That did not sound good…at all. Then, just after noon, another message came in from an education advocate who has an uncanny way of knowing what is going on in City Hall.

Mayor chose Chang and is meeting with individual BSC members one on one.
 2-3 are not on board yet and …will make some statement of her own.

Can’t discuss now but really really shocking news here.

By the time I got to Court St., candidate Dana Bedden had dropped the bomb that he was withdrawing from consideration (he must have gotten the same noontime message I had), and boston.com was reporting that Chang was the one. So, virtually everyone in the room knew the result before the meeting started, but we all went through a 2.5 hour collective charade as if the decision was being made before our very eyes. People had to keep correcting themselves to maintain the illusion of a real process. It was truly bizarre.

No matter, Chang was the youngest of the finalists and arguably the least experienced of them, as well, when it comes to district-level leadership experience. In his public interviews, he emphasized his experience with Special Education and that seemed to catch the attention of some SPED parents in Boston. Two representatives of the local Special Education Parents Advisory Council spoke in favor of Chang at the meeting, one even introducing herself to the Committee as “Carolyn Chang,” getting the biggest laugh of the night. That said, the one SPED parent on the School Committee did not vote for Dr. Chang when the roll call came.

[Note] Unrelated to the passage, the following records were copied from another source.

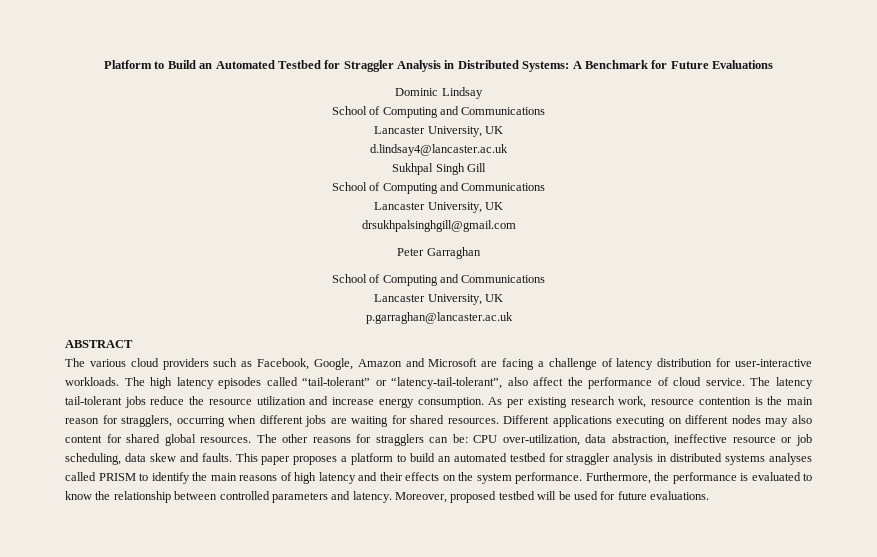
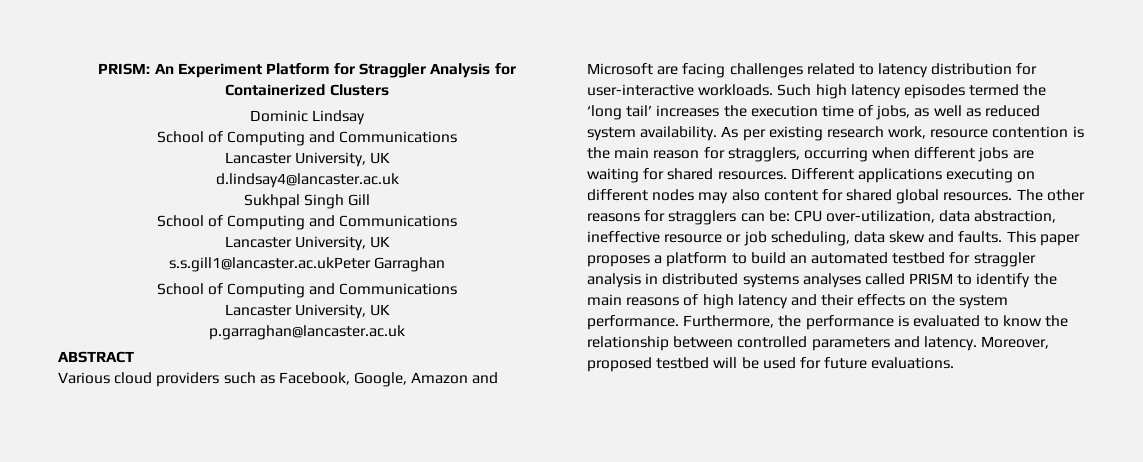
- Platform to Build an Automated Testbed for Straggler Analysis in Distributed Systems: A Benchmark for Future Evaluations
+ PRISM: An Experiment Platform for Straggler Analysis for Containerized Clusters
- drsukhpalsinghgill@gmail.com
- Peter Garraghan
+ s.s.gill1@lancaster.ac.ukPeter Garraghan
- The various cloud providers such as Facebook, Google, Amazon and Microsoft are facing a challenge of latency distribution for user-interactive workloads.
+ Various cloud providers such as Facebook, Google, Amazon and Microsoft are facing challenges related to latency distribution for user-interactive workloads.
- The high latency episodes called “tail-tolerant” or “latency-tail-tolerant”, also affect the performance of cloud service. The latency tail-tolerant jobs reduce the resource utilization and increase energy consumption.
+ Such high latency episodes termed the ‘long tail’ increases the execution time of jobs, as well as reduced system availability.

Chang was careful to be respectful of Boston school leadership and to acknowledge the achievements of the system, but also painted himself as a change agent, someone who embraced the idea of “creative disruption.” The message was that he is willing to challenge and even trash existing structures to achieve the change needed in the system. This nuanced commitment to risk failure in order to achieve dramatic change, coupled with at least one mention per minute of the word, “autonomy” gained him the support of many education reform advocates in the area. Most importantly, Chang became the darling of the Daddy Warbucks of education reform, The Boston Foundation.

In one school committee discussion during the interviews, a member memorably said what some others were obviously thinking. It was something like, “We need a leader who can speak the language of the people and institutions who can provide the resources we require to achieve school improvement.” Chang apparently speaks four languages, but our erstwhile School Committee member was not referring to one of those four in that statement.

School CommitteeBut this transformation talk didn’t just gain Chang the support of the deep pockets. Roxbury City Councillor, Tito Jackson, strode to the mike last night and offered surprisingly strong support for Dr. Chang. His main point was that we need transformation, not mere reform, (who would have thunk it? a City Councillor, channeling Che!) so we need a leader who will not just move the existing levers a little bit better. We need a change agent. Jackson’s spirited argument for Chang took me somewhat by surprise. I have to believe that his message might have been different had not Dr. Bedden bolted at the last minute. Bedden’s last-minute withdrawal completely changed the dynamics of the meeting.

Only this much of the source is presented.